▶ _Available data_:
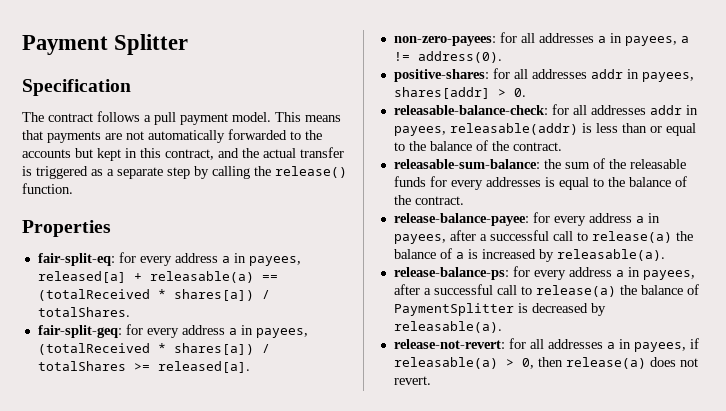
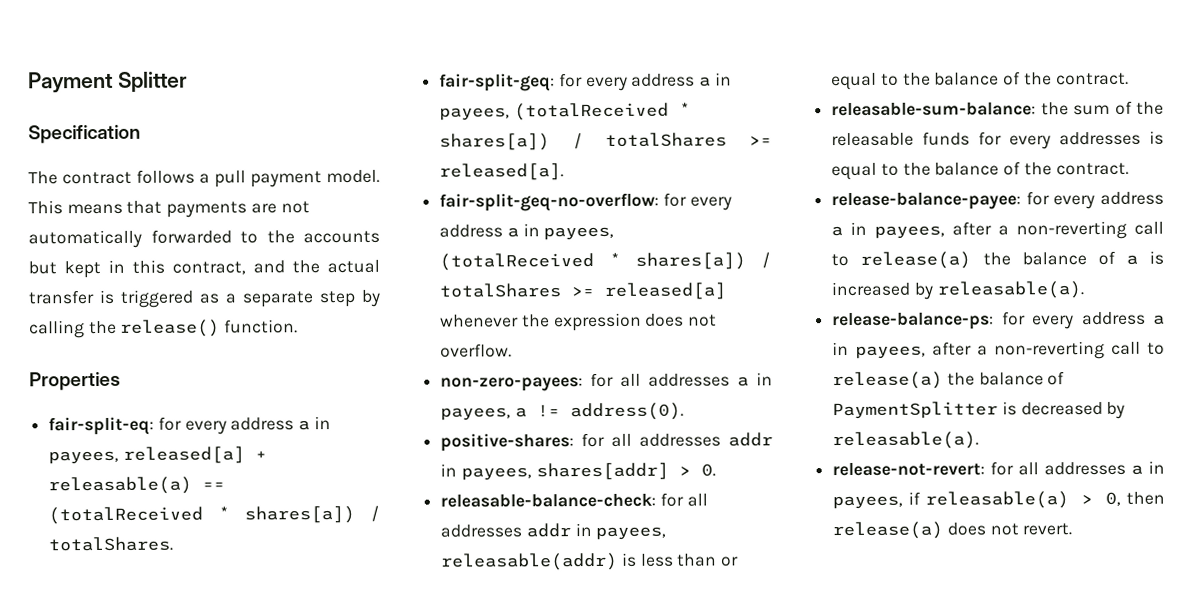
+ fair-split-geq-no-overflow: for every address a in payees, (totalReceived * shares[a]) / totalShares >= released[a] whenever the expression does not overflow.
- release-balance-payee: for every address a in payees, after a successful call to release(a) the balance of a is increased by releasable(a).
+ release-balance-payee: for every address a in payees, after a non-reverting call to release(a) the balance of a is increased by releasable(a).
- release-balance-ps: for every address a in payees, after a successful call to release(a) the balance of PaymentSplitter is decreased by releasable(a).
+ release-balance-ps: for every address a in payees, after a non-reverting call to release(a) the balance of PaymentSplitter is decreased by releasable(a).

▶ _Aim of the exercise_: What is needed is an exact copy of each line from the top of the data above through the line containing "- release-balance-payee: for", with no pictures.

▶ _Exercise response_:
+ fair-split-geq-no-overflow: for every address a in payees, (totalReceived * shares[a]) / totalShares >= released[a] whenever the expression does not overflow.
- release-balance-payee: for every address a in payees, after a successful call to release(a) the balance of a is increased by releasable(a).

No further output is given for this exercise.